Records drawn from a dataset:
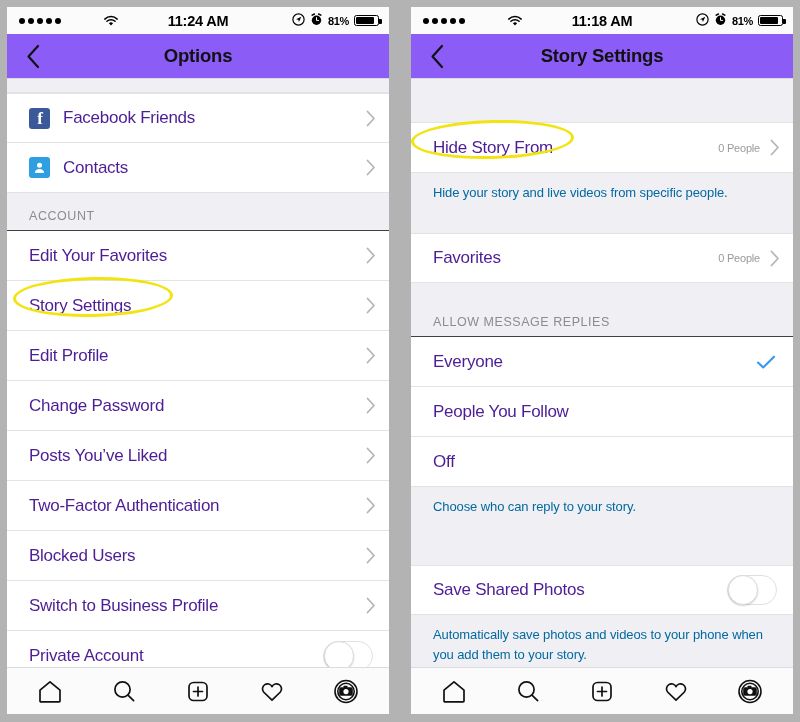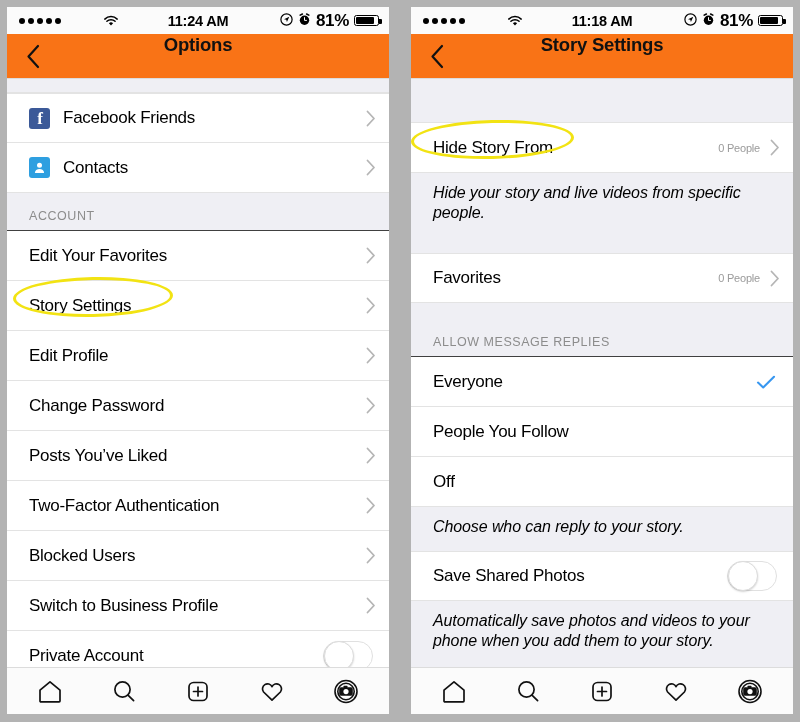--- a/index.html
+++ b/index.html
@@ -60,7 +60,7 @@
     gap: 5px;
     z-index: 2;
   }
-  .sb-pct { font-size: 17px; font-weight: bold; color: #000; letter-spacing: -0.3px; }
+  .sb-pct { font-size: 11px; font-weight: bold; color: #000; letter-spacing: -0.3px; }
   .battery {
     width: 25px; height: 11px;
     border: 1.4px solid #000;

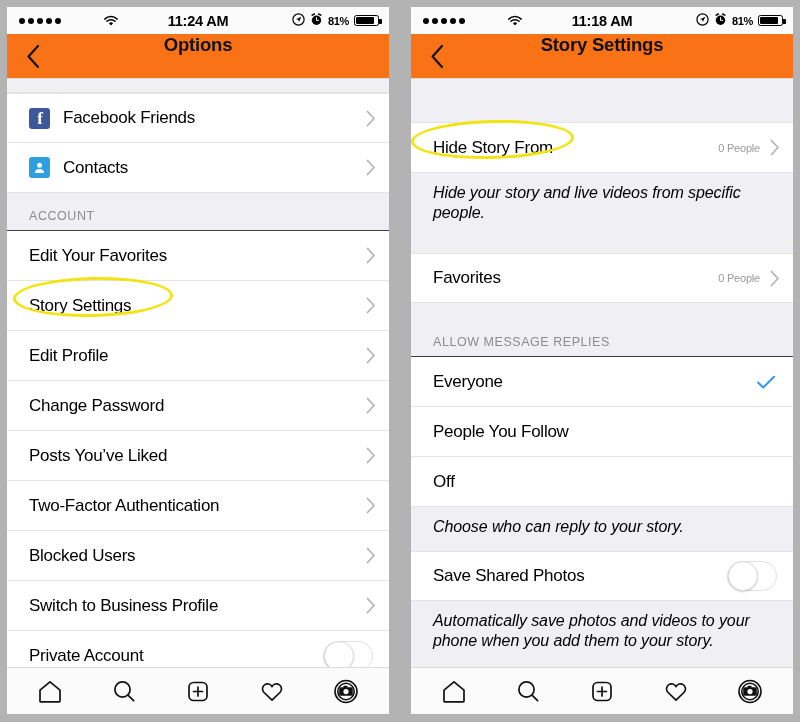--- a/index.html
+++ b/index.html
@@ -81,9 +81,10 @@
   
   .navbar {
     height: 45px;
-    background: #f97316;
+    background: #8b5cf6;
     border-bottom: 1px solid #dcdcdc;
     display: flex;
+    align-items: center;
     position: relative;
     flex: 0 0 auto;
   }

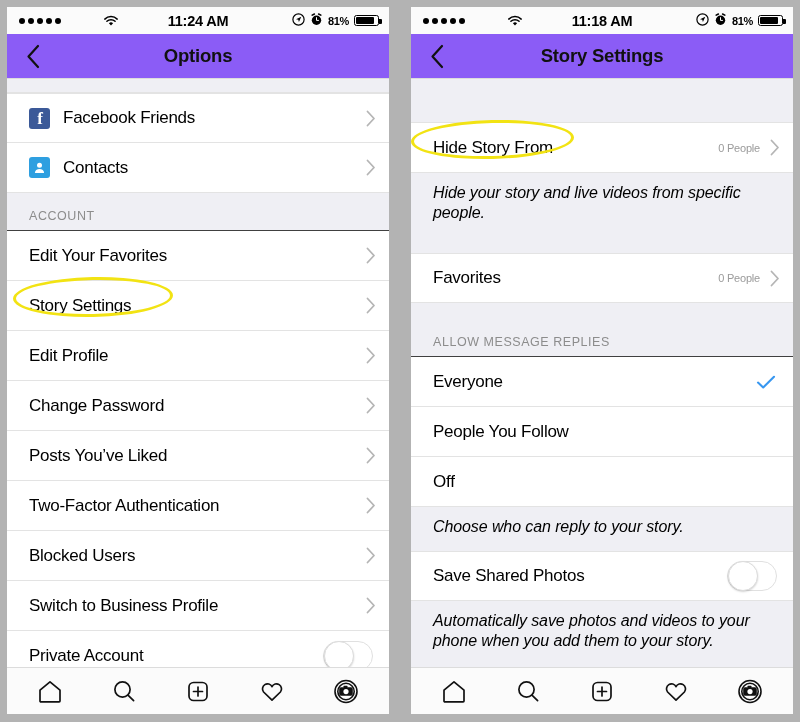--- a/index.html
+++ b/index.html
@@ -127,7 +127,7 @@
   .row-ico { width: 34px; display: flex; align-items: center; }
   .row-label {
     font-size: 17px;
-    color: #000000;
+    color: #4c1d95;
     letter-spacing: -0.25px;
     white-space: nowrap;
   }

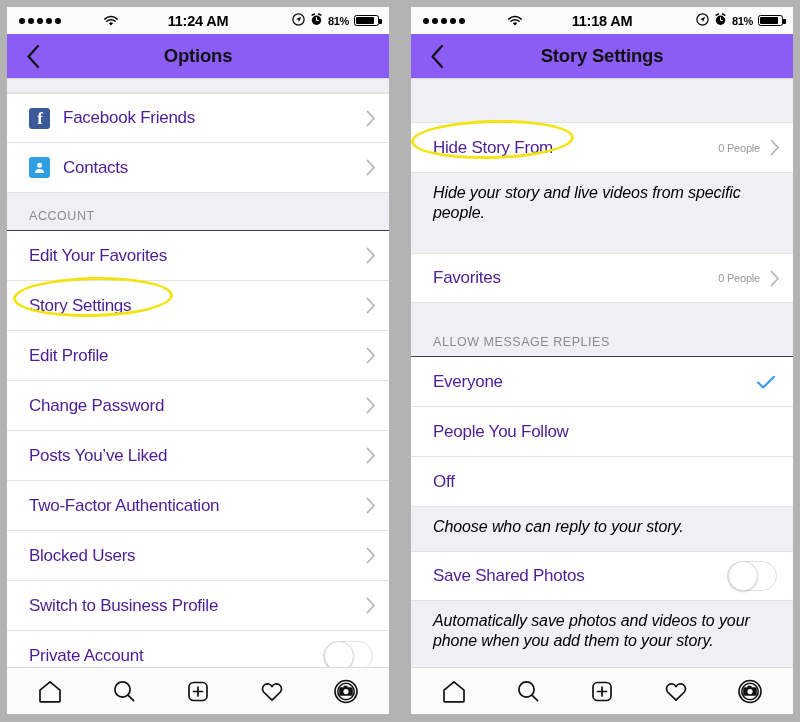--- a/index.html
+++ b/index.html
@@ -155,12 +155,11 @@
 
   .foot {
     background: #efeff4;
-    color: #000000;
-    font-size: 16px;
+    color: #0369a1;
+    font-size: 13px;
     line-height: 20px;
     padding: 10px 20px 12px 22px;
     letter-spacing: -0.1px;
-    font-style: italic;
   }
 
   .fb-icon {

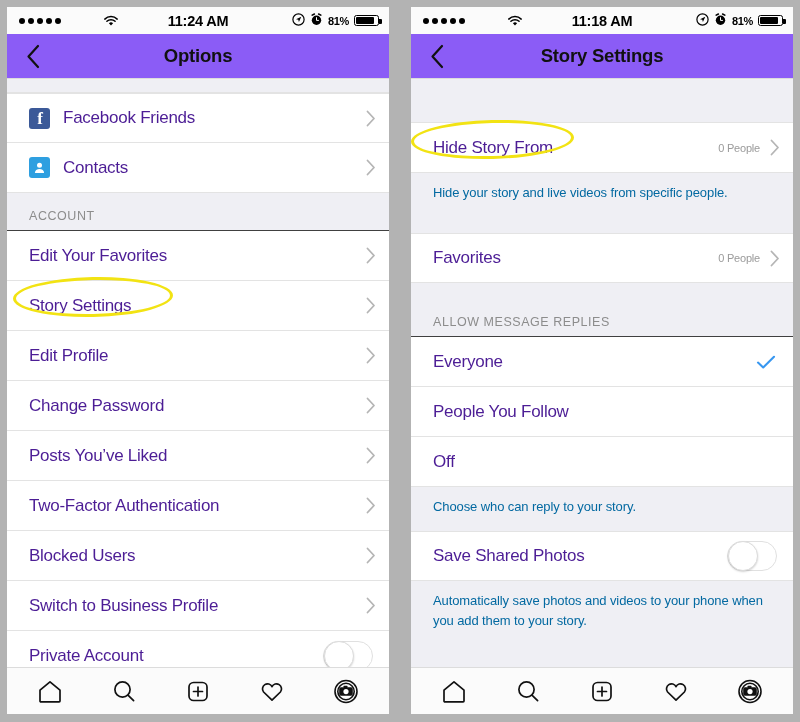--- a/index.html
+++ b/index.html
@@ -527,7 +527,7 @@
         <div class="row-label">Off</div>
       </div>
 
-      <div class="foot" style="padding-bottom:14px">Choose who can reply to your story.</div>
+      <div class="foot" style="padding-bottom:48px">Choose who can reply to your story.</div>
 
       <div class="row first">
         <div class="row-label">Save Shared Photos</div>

● EXERCISE REQUIREMENTS
Go through the data and show every line where "display" occurs.

● EXERCISE ANSWER
     display: flex;
   .row-ico { width: 34px; display: flex; align-items: center; }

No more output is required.